By the spring, "the market pretty much started to slide off," said 20-year-old Pitt junior Robert Spence. But the losses have proven instructional, because it's easier to manage a fund in a bull market. "That's made it a more valuable learning experience, because people don't learn as much [from] markets when they're going your direction."
But even with the stock market doing its best impression of a street luge accident, the students' portfolio is outperforming the Russell 2000 Index -- a tracking index made up of small-cap stocks -- by 2 percent.
"It's hard to determine whether that's good in an environment like this because everything is so bad," Mr. Sukits said. "Good" and "bad" become relative terms.
Even so, it's better to beat the comparison indexes than to trail them: At its high, in October 2007, the Three Rivers portfolio outpaced the Russell 2000 by a full 12 percentage points.
That says as a lot about the companies the students selected, but it also says a little about the region's economy, with its healthy regional banks, its manufacturing presence and its low-tech, business-to-business firms. Over its life, the regional portfolio also has been tracking ahead of the S&P 500, an index of large-cap stocks, Mr.
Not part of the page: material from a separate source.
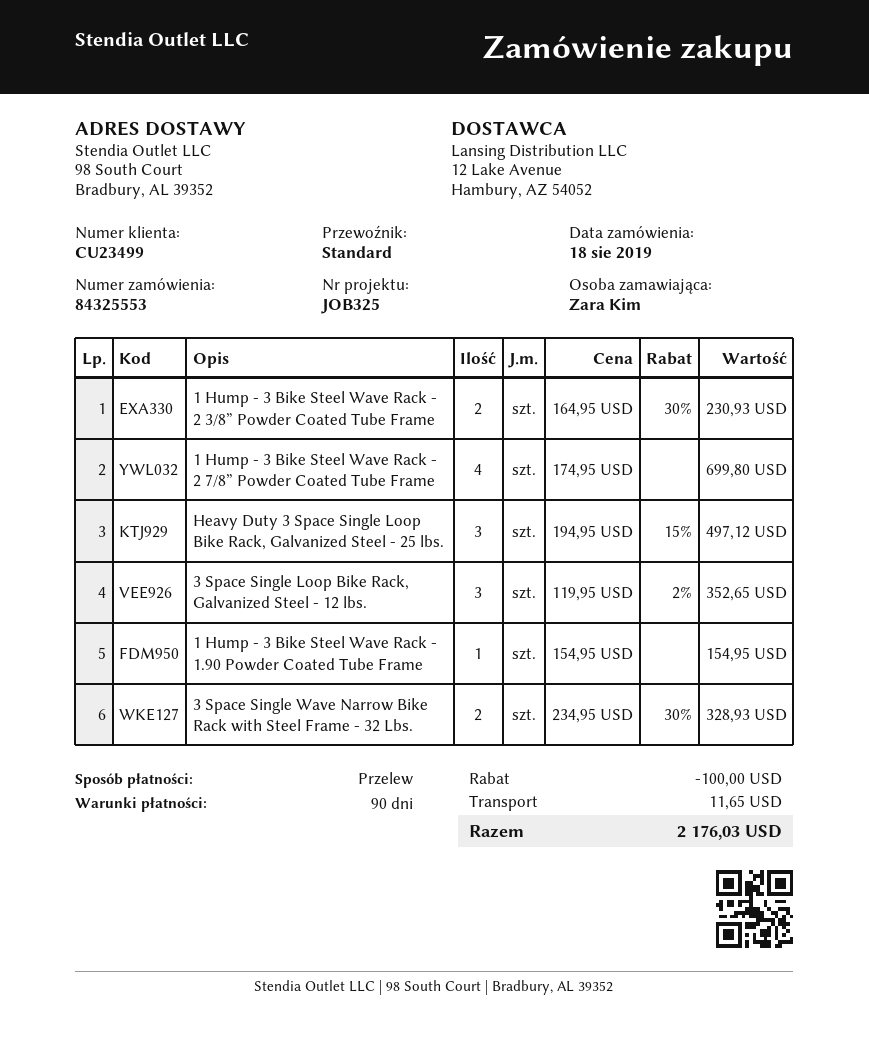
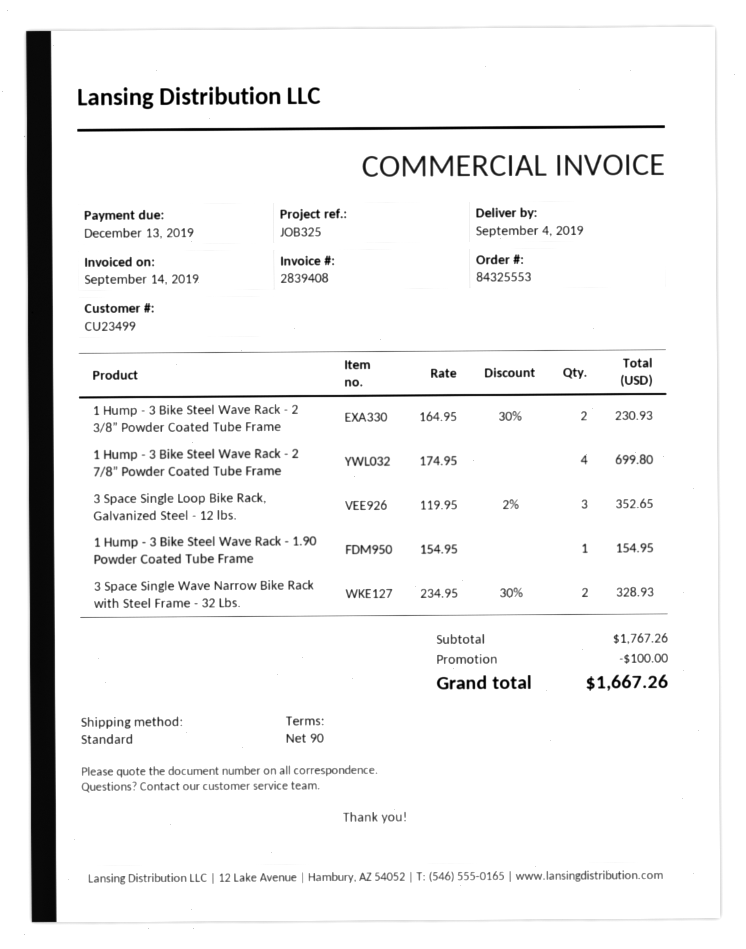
Heavy Duty 3 Space Single Loop Bike Rack, Galvanized Steel - 25 lbs.: 3 x 194.95 - 15% = 497.12 -> none
shipping: 11.65 -> none
total: 2176.03 -> 1667.26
Sukits said.
But in the 35 weeks since March 26, when the portfolio entered its second year, the fund has lost about $370,000 in value, a holding-period return that is down nearly 38 percent. The bottom line is aided a bit by the dividends that have been spun off by several of the companies, meaning the portfolio is sitting on a small pot of cash that hasn't yet been reinvested.
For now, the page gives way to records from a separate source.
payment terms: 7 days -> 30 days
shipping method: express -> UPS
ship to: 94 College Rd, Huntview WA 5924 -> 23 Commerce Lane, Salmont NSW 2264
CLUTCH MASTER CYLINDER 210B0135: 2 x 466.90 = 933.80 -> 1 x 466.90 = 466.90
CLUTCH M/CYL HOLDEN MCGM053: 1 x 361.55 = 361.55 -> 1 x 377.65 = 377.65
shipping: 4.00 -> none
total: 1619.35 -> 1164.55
"It is, of course, shocking to see what's happening" to the economy, said Alexandra Nicholson, 22, a senior. The students know about recessions and panics mainly from the history books; some of them were not even alive for the October 1987 worldwide market crash. "But at the same time, [it's] really substantiated our organization and our structuring of the portfolio, because we are still beating these indices," she said. "It's been rewarding, even in a hectic and tumultuous time."
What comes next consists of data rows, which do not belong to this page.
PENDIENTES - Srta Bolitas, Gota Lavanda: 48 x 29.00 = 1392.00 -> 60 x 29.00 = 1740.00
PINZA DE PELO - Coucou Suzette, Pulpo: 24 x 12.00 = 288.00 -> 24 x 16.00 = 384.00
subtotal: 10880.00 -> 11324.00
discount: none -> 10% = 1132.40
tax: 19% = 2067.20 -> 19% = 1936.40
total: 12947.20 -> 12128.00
The portfolio is structured to represent the variety of small-cap businesses within the region, meaning the students had weeded out some industries that were over-represented, said Matthew Thigpen, 20, a junior.
"When we started this, we found that the 145-company universe was heavily in the banking industry. Apparently, there's a lot of banks in the Pittsburgh area," he said.
They ended up with five banks in the portfolio, down from the more than two dozen they might have picked from. With the banks are Universal Stainless & Alloy (a specialty steel company), Michael Baker Corp. (engineering), iGate (information technology), L.B. Foster Co. (materials), and more, all from Pennsylvania and Ohio. All of them were screened for the typical investment criteria, such as positive cash flow and a low price/earnings to growth ratio.
They also wanted lesser-known stocks, meaning the companies are tracked by two or fewer Wall Street analysts.
The students meet weekly on Pitt's campus to discuss what's happening to the companies within the portfolio -- buyouts have been common as small-cap companies are often poached by larger ones -- and to mull potential changes to the roster.
"Every Friday morning, we kind of start off with, 'Hey, what happened during the week?' " said Raquel Hoffman, 21, a senior. "Every Friday, I learn something new. ... It's a constant reassessment."
They will be reassessing, for example, whether to expand the geographic reach of their portfolio, or perhaps lift the $2 billion cap limit. Both of those actions would have the effect of increasing the number of companies that are "eligible" for the fund, replacing those that have been snapped up by competitors.
Even if the geography of the portfolio must expand -- the Great Lakes project? -- the 2-year experiment has taught the students as well as the professor that you don't have to go far to find value-priced stocks.
"What it shows you," Mr Sukits said, "is there are all these investment opportunities, all over the place, [that] are really unnoticed by the big investors and the professionals."